Il n’y a pas d’exemple plus édifiant.

Éparpillés au plancher, sur les murs et sur les tables, dans un capharnaüm ancestral, des figures et des dessins, des images, des modelages, des maquettes en papier et des pages découpées. Les œuvres des enfants de l’école maternelle ou élémentaire, garçons et filles. Dans des classes tout le monde extérieur reconstruit "de mémoire" selon l’imagination des enfants : maisons paysannes, boutiques, atelier de forgeron, église, chambre de ville, campement tsigane, une rue villageoise avec les passants, sur une des tables un village tout entier, des arbres de brindilles. Par terre la carte en relief de la Grande Hongrie, les chaînes de montagnes en galets, le lit des fleuves tracés en sable coloré. Un mélange étourdissant. Pourtant une sorte d’unité de style émane de tout cela, un tohu-bohu bariolé de naïveté et de rusticité, mais aussi de force créatrice primitive étonnamment souple et téméraire – en effet, on ne peut pas ne pas penser au monde des hommes des cavernes et des bâtisseurs de cités lacustres et des éclateurs de silex, il y a cent mille ans.
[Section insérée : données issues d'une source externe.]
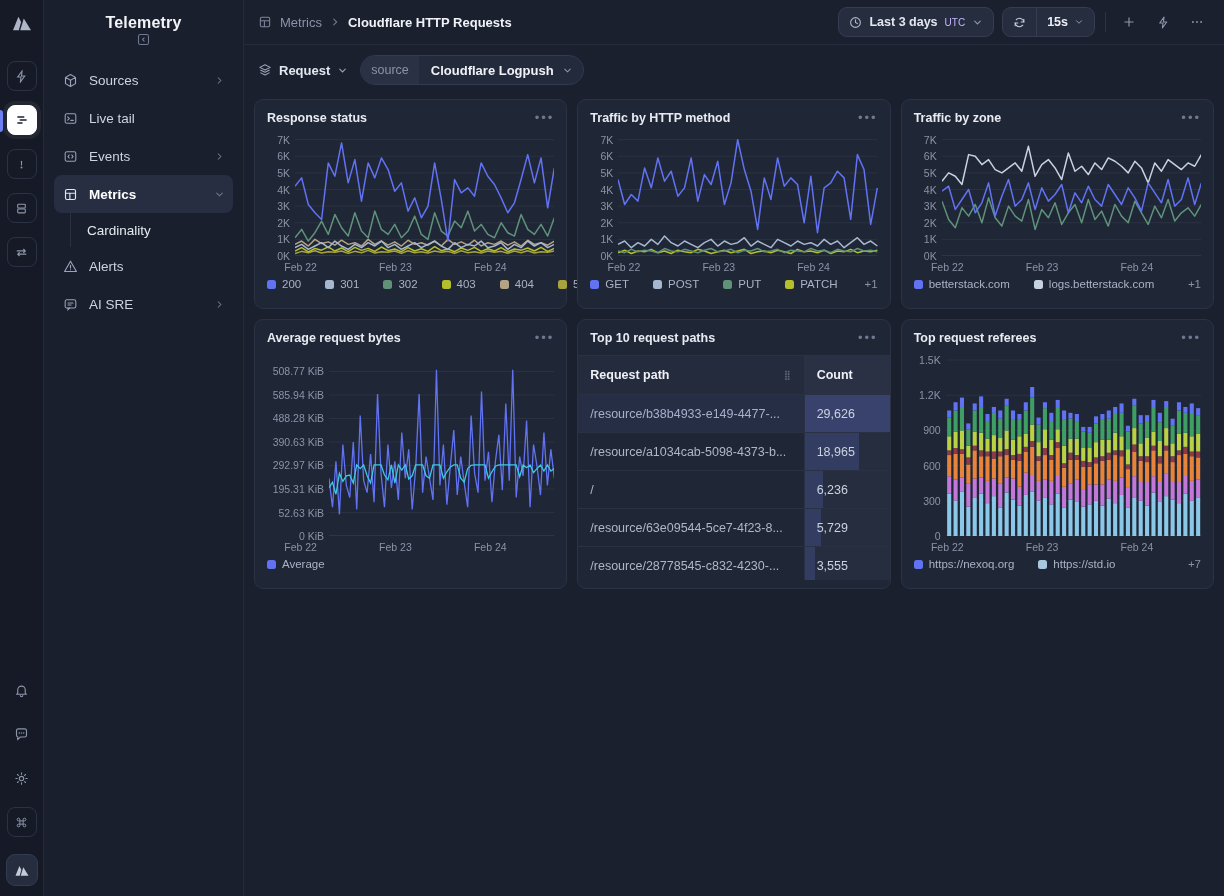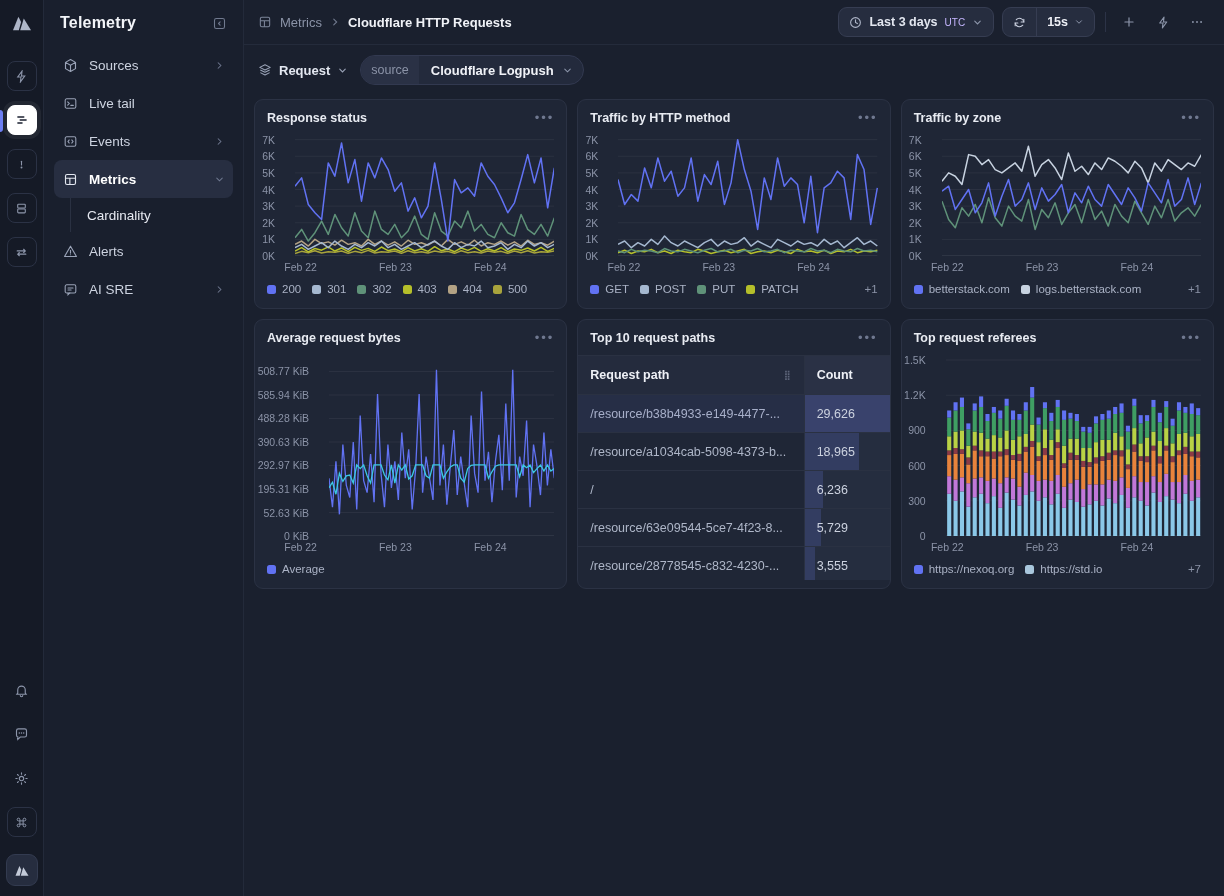"Telemetry" .sb-head { flex-direction: none -> column }
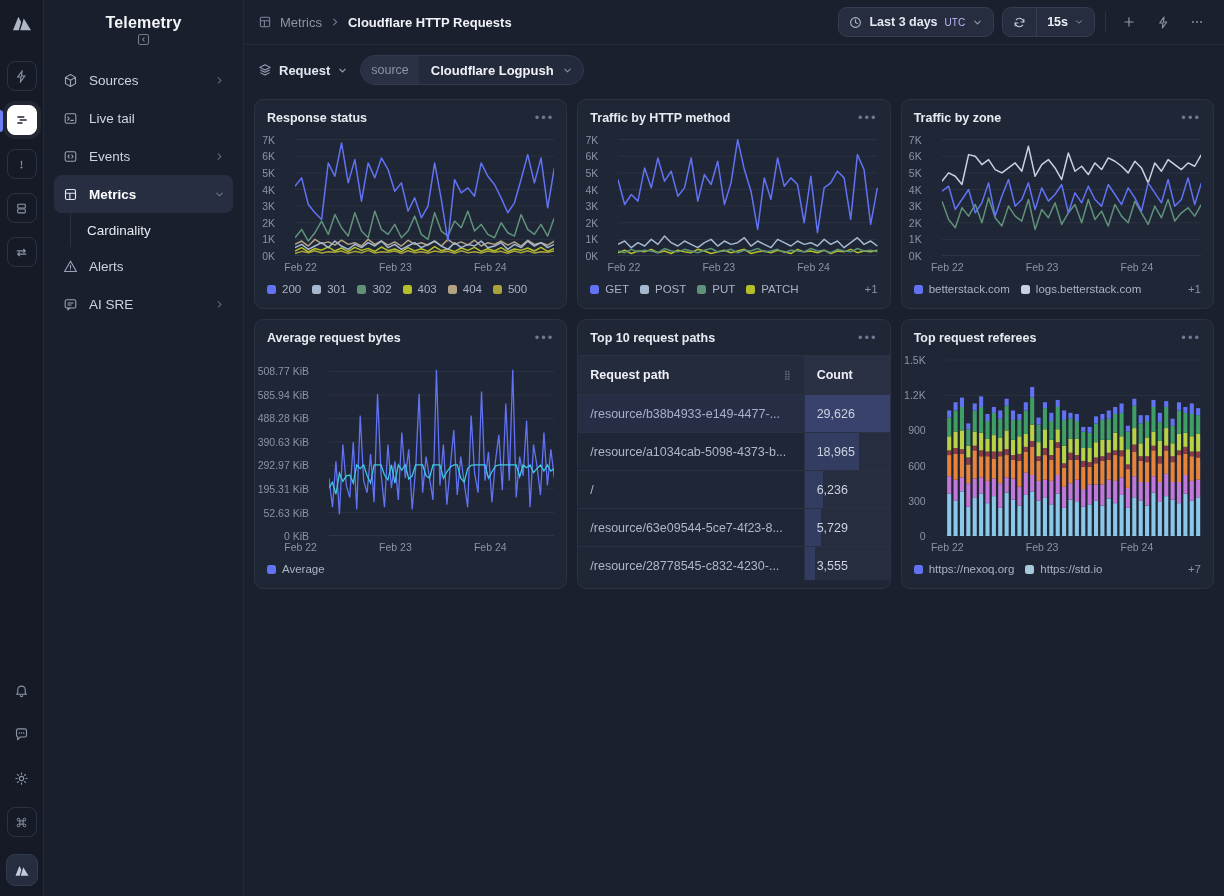"7K" .yaxis span { right: 20px -> 5px }
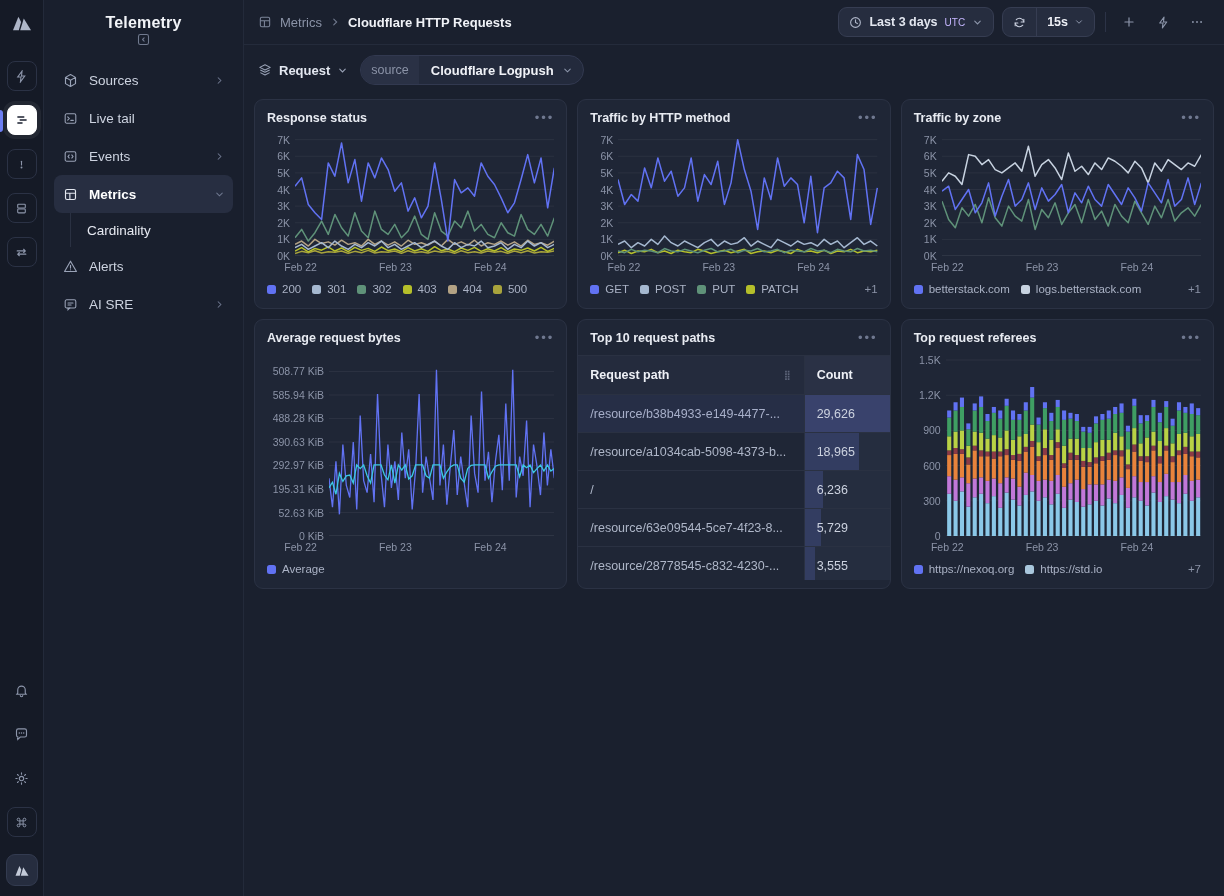"200" .legend { align-items: center -> flex-start; gap: 11px -> 24px }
Tous ces petits enfants, autant d’Adam et d’Ève conquérants du monde, encore frais de la rosée du paradis perdu. Où la science cherche-t-elle donc le célèbre Missing Link, le lien manquant, entre l’homme et l’animal ? Voici devant vous Homo Faber dans son œuvre, le créateur qui bricole, perce et taille, déguisé en Homo Ludens, l’homme enfant qui joue.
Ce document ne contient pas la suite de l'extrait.